Gaiman Knows Fairies

COMIC: Stardust
Neil Gaiman and Charles Vess

Vertigo/DC Comics - 1998

Stardust may or may not be an actual "comic" depending on your definition. It's a storybook, in prose, punctuated with paintings an illustrations, which many people wouldn't consider or recognize to be comics, but according to Scott McCloud's definition in Understanding Comics (see Sequential Smarts) it qualifies. Furthermore, both Gaiman and Vess made their reputations in comics, and it's published by a comics publisher, so there you have it.

Gaiman and Vess previously collaborated on one of the standout stories from the Gaiman-penned Sandman comic series, in which William Shakespeare encountered the denizens of the realm of Faerie who would inspire A Midsummer Night's Dream. Gaiman presented these characters as Shakespeare did (albeit in a somewhat intensified form), as petty and meddling creatures who were bound to the strict letter of their agreements, but who were more often motivated by cruelty and self-interest. Stardust, while being an unrelated project, feels like a return to, and expansion on that same interpretation of "the lands beyond the fields we know."

Foremost, and quite literally, Stardust is a fairy tale in the most traditional sense. It maintains the sense of danger and the macabre that the sanitized and Disneyfied fare we've become used to throughout the latter half of the twentieth century. It's an adventure and a romance which gives Gaiman another chance to explore these worlds through the eyes of his characters, and leaves the reader wishing he would have explored it even more.

Gaiman's strength has always been creating fascinating worlds and telling stories within them, and he does that here in satisfying fashion. What Gaiman, for my money, doesn't do as well, is create interesting characters with sympathetic motivations. Every one is an archetype who behaves accordingly, providing no surprises and very little insight. In a book like this, that isn't a fatal flaw, but the slim bit of development we do get from the principals just left me hungry for a larger helping. But that wasn't the thing that bothered me...

I've been reading Gaiman's comics for almost as long as he's been writing them. I was one of the people who told all the other people that they needed to be reading Sandman during its original publication. More recently, however, he's been made a name for himself as a writer of straight prose fiction. I've had more than a couple friends ask if I've read his novels, and subsequently question why not. Rereading Stardust, nearly 10 years after its original publication, I'm reminded why I've avoided his other work. While I enjoy his storytelling; free of the strictures of traditional comics, I find his narrative voice to be overly affected. While I have been assured that this is not the case with his other writing, it took me a good quarter of the series (Stardust was initially serialized as a 4 book series, and later collected into a single volume) to get past it. Now I'm perfectly aware that this affectation was deliberate, with the book intending to emulate the classic age of Victorian fantasy writing, but it struck me as excessively self-conscious.

Charles Vess' art has always been something of a mixed bag for me. He is a masterful stylist and a skilled craftsman, but I've always found his anatomy to be somewhat hit-or-miss. The faces of his characters are often flat, with their eyes appearing too high, or the domes of their skulls too shallow. With his more fanciful creatures, this is rarely a problem, especially since many of them have grotesque, gnarled faces with beakish noses that counter this effect, but for his barefaced human (or nearly human) characters, I'm occasionally left with the echoes of a high school crafts fair.

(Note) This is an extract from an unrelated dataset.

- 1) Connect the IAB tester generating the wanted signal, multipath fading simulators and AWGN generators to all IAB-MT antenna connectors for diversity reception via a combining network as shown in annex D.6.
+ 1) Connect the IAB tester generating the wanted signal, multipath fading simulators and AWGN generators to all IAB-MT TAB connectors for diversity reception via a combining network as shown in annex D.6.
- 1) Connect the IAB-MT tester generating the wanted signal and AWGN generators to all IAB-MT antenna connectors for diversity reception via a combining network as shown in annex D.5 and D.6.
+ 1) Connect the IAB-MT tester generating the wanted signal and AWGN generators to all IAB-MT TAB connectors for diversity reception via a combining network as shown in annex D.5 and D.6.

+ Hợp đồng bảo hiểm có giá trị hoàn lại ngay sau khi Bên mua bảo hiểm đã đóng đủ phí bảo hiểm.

There are also places in Stardust where Vess seems not to have been given -- or not to have read -- Gaiman's text; where the textual descriptions (which frankly are a little more specific than I found necessary in an illustrated book) don't match the illustrations. More than once, the hair color described in the text doesn't match the one shown. While this could be a result of palette choices for a given scene, there's one in particular that isn't. In Chapter 3, the text describes the dying Lord of Stormhold with his sons gathered about him, the living on the right, and the dead on the left, while the accompanying painting clearly shows the opposite arrangement. Of course, most people aren't going to catch this, but it just seemed to me to be symptomatic of the way that a stronger editorial hand could have guided this to a stronger package.

All petty complaints aside, however, Stardust is an enjoyable entertainment, and I would have liked more of what both creators do well; more rollicking exploration of the Realm of Faerie from Gaiman, and more big, beautiful paintings (allowing for fewer of the less thrilling spot illustrations) of it from Vess. It's for these reasons that I'm looking forward to the film version, which will naturally be more visual, and less reliant on the narrative voice.